(Version comparison data)
:::

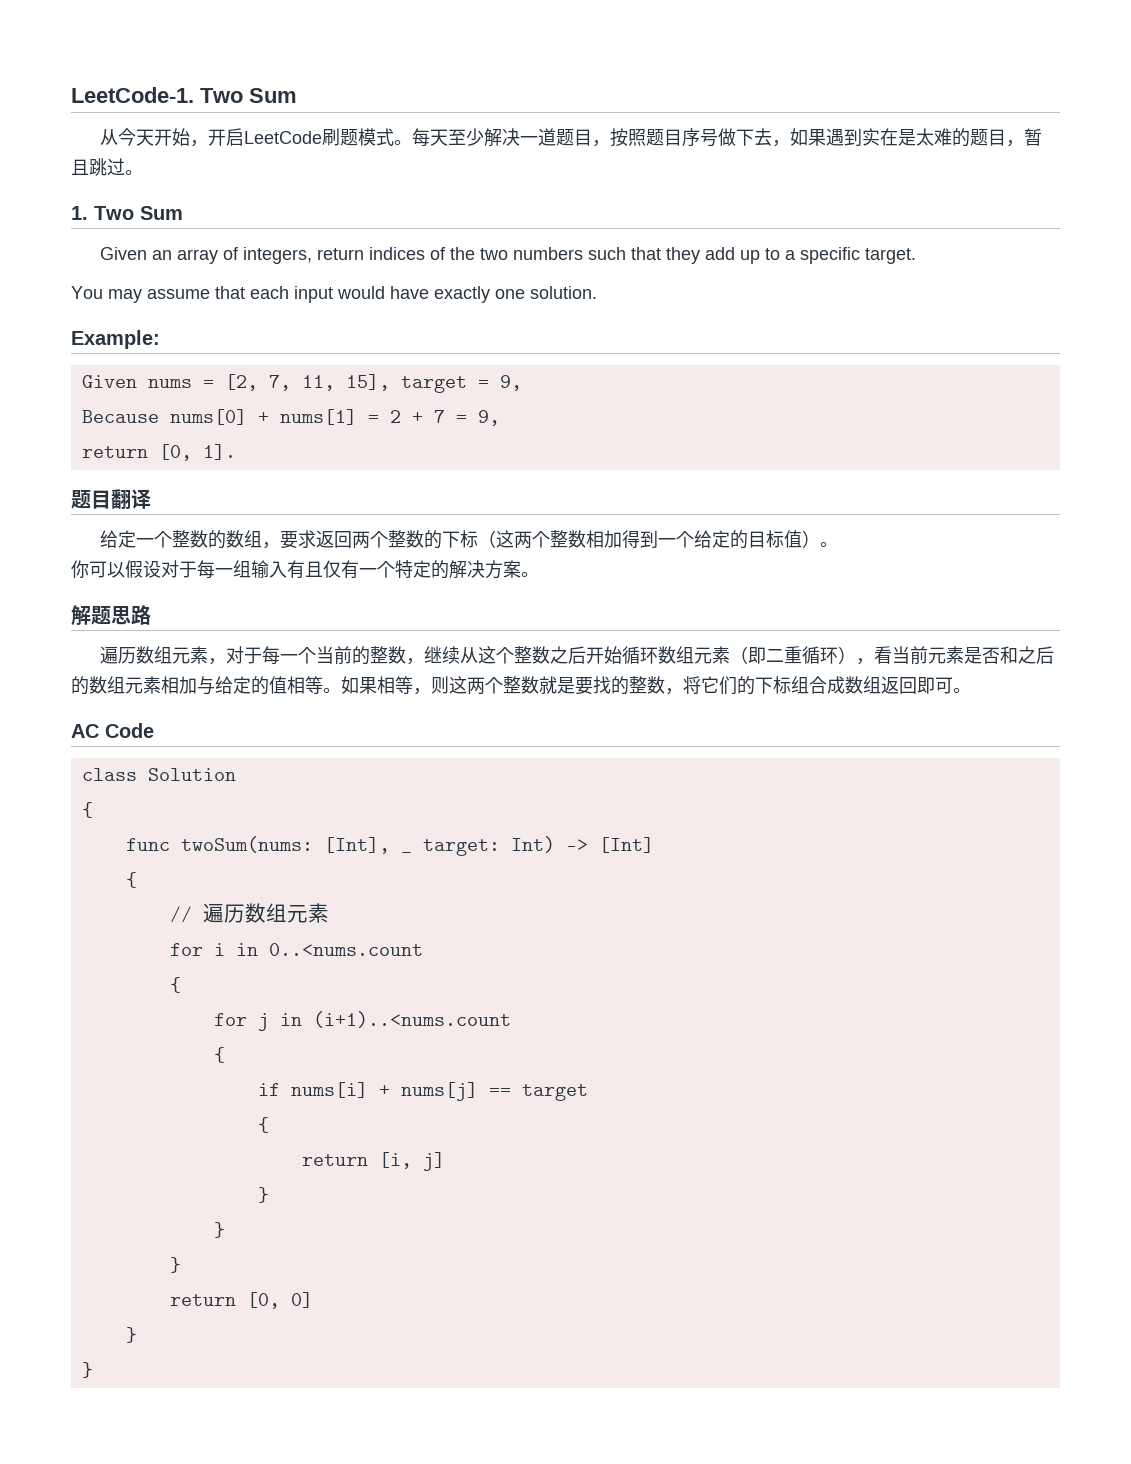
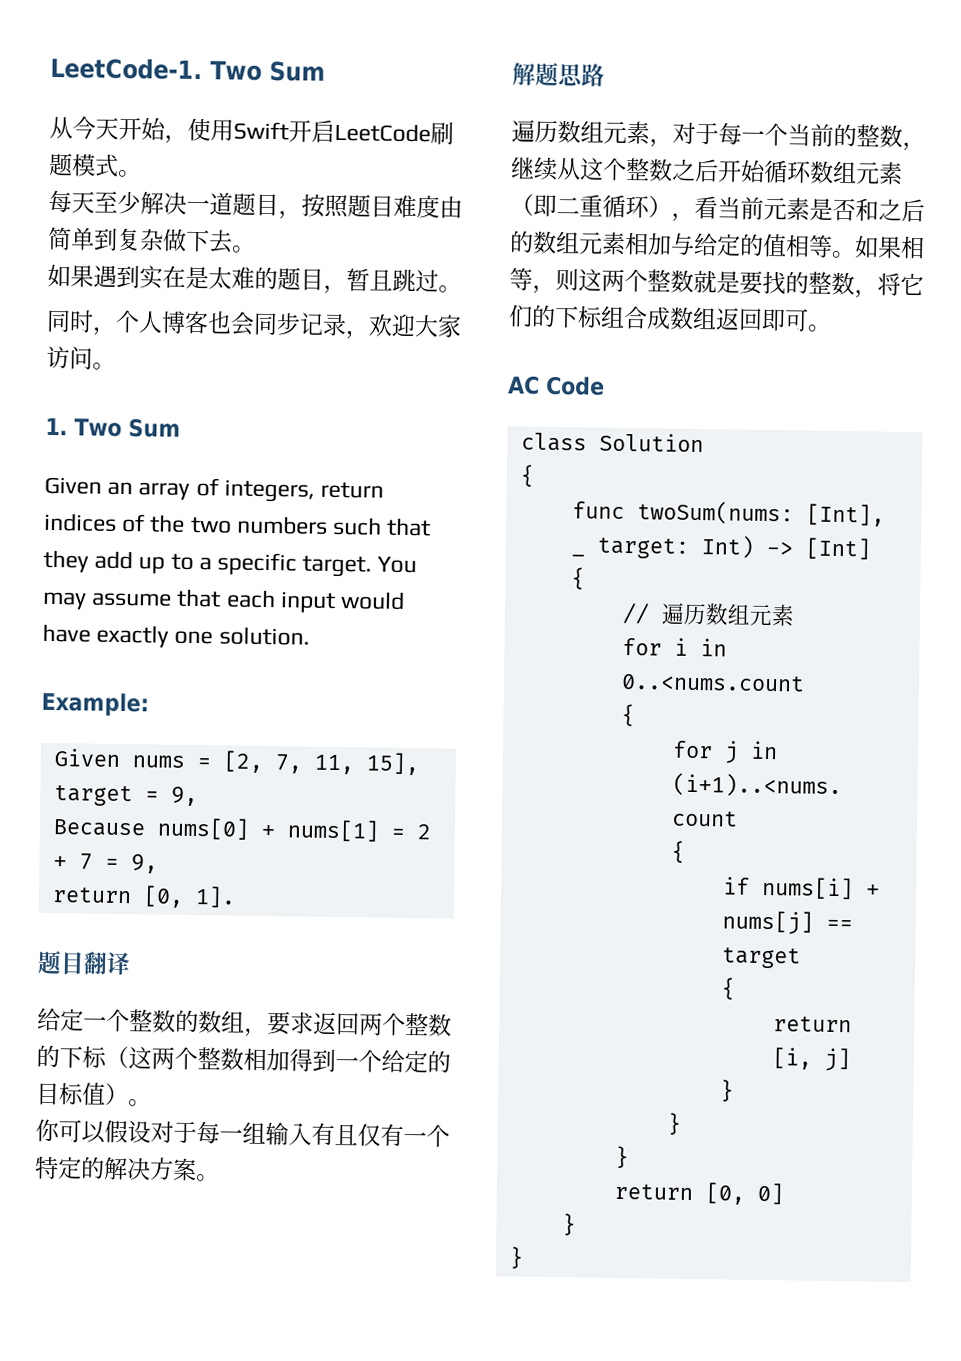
(209, 143) none -> [187,117,289,142] 使用Swift
(413, 142) none -> (142, 173) //
[682,128,791,147] 序号做下去， -> [393,194,463,219] [47,226,256,254] 难度由简单到复杂做下去。 //
(143, 172) none -> [46,309,462,340] [46,345,116,370] // 同时，个人博客也会同步记录，欢迎大家访问。
(917, 256) // -> (373, 566) none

:::

# [The task]
In your copy, repeat each record exactly and include no pictures.

# [Answer to this task]
(209, 143) none -> [187,117,289,142] 使用Swift
(413, 142) none -> (142, 173) //
[682,128,791,147] 序号做下去， -> [393,194,463,219] [47,226,256,254] 难度由简单到复杂做下去。 //
(143, 172) none -> [46,309,462,340] [46,345,116,370] // 同时，个人博客也会同步记录，欢迎大家访问。
(917, 256) // -> (373, 566) none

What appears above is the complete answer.